§ **Information**
------------------------------------------------------------

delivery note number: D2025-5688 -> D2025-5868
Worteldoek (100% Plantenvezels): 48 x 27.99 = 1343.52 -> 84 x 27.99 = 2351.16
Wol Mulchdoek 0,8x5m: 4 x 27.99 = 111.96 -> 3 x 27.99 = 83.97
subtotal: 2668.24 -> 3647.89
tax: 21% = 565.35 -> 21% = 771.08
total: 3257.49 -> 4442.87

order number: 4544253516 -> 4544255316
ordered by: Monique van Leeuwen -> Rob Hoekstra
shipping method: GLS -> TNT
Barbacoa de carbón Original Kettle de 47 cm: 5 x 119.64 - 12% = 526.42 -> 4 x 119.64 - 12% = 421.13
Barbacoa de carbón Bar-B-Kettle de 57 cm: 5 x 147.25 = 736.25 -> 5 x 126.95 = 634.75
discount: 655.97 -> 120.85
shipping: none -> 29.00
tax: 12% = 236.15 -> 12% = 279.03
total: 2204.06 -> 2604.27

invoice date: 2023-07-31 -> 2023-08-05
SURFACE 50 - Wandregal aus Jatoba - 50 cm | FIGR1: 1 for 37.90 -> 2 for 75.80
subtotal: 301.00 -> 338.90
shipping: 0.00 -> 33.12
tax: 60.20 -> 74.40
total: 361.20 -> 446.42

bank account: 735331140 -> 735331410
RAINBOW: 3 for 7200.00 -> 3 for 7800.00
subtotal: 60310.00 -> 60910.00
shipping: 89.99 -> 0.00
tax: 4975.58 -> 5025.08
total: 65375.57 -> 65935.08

------------------------------------------------------------

When the entries above show the word "shipping" in a line, copy that line out.

shipping method: GLS -> TNT
shipping: none -> 29.00
shipping: 0.00 -> 33.12
shipping: 89.99 -> 0.00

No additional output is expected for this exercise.